◆ **WHAT THIS TASK INVOLVES**
The number of lines holding "nodes" is all you should give; count them in the records below.

◆ **THE DATA**
▬▬▬
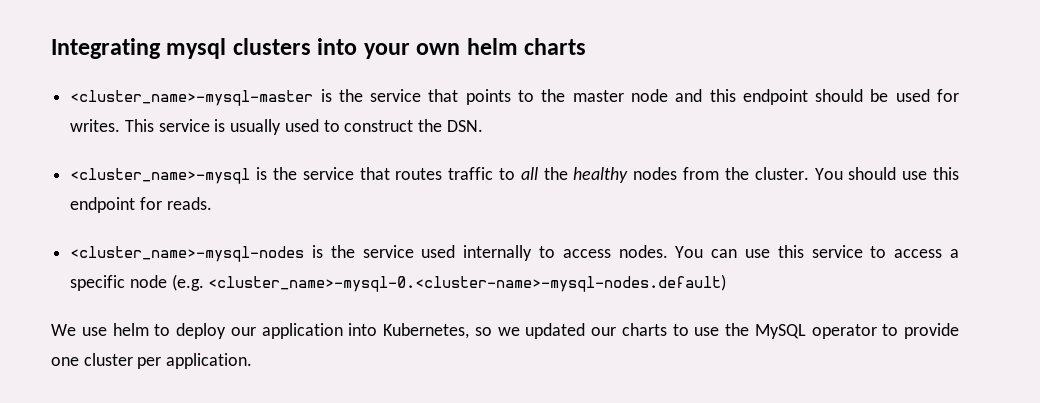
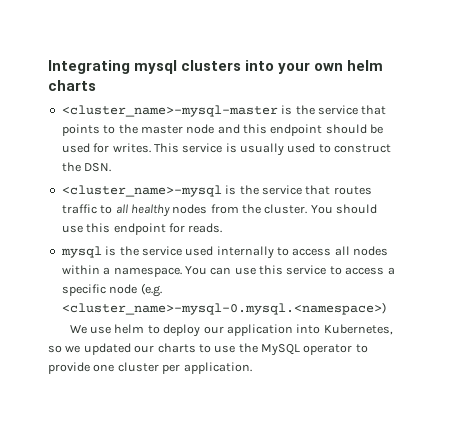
[543,167,568,180] the -> (128, 209) none
[70,246,305,262] <cluster_name>-mysql-nodes -> [60,246,102,258] mysql
[618,245,668,258] nodes. -> [334,246,389,256] [61,265,182,277] all nodes within a namespace.
[208,274,727,292] <cluster_name>-mysql-0.<cluster-name>-mysql-nodes.default) -> [61,302,386,315] <cluster_name>-mysql-0.mysql.<namespace>)

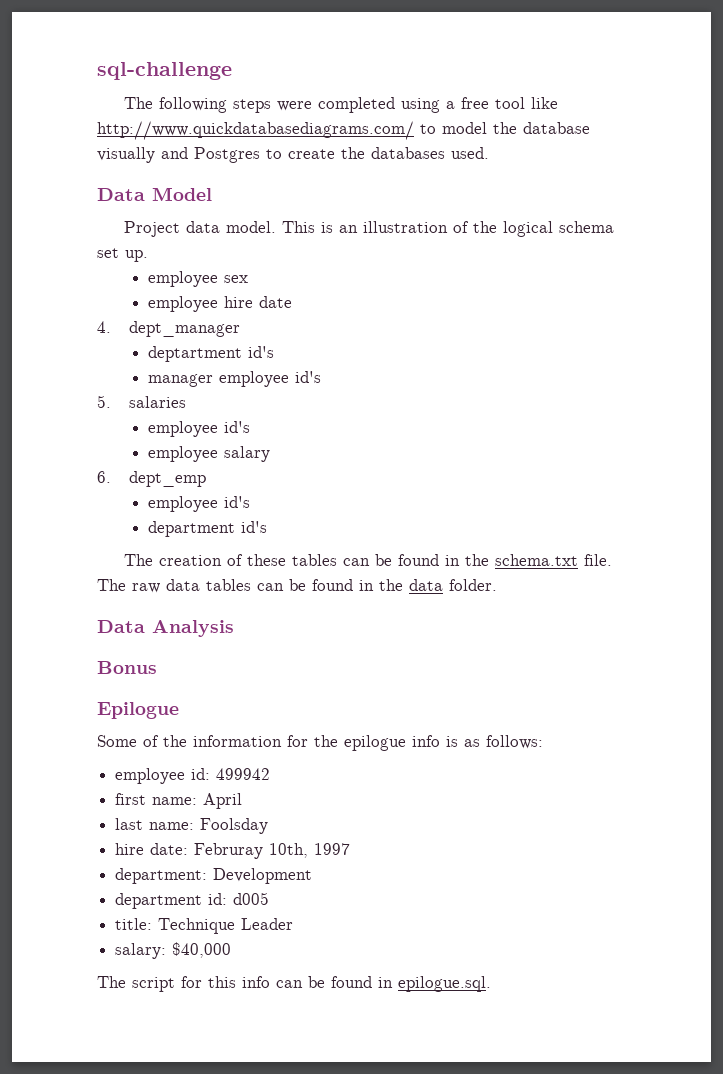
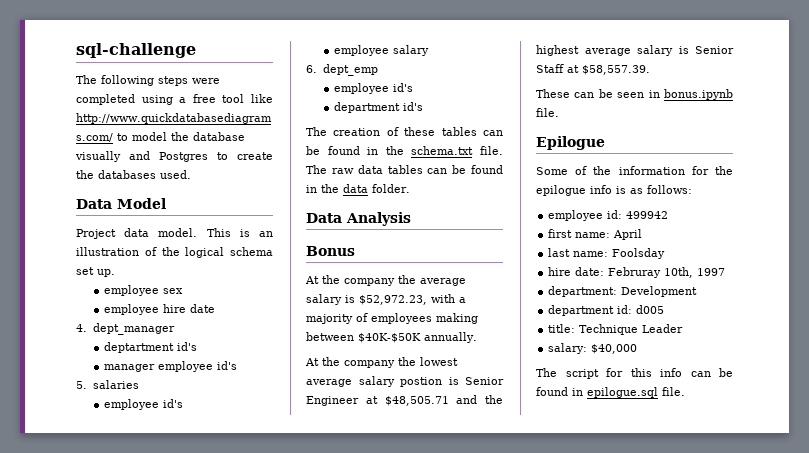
(157, 667) none -> [305,275,466,286] [306,294,466,305] [306,313,478,324] [306,332,477,343] [305,357,458,368] [306,376,504,387] [306,395,503,406] [536,45,734,56] [536,64,650,75] [536,89,733,100] [536,108,559,117] // At the company the average salary is $52,972.23, with a majority of employees making between $40K-$50K annually. // At the company the lowest average salary postion is Senior Engineer at $48,505.71 and the highest average salary is Senior Staff at $58,557.39. // These can be seen in bonus.ipynb file.
[398,976,491,992] epilogue.sql. -> [587,387,685,398] epilogue.sql file.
▬▬▬
◆ **SOLUTION TO THIS EXERCISE**
3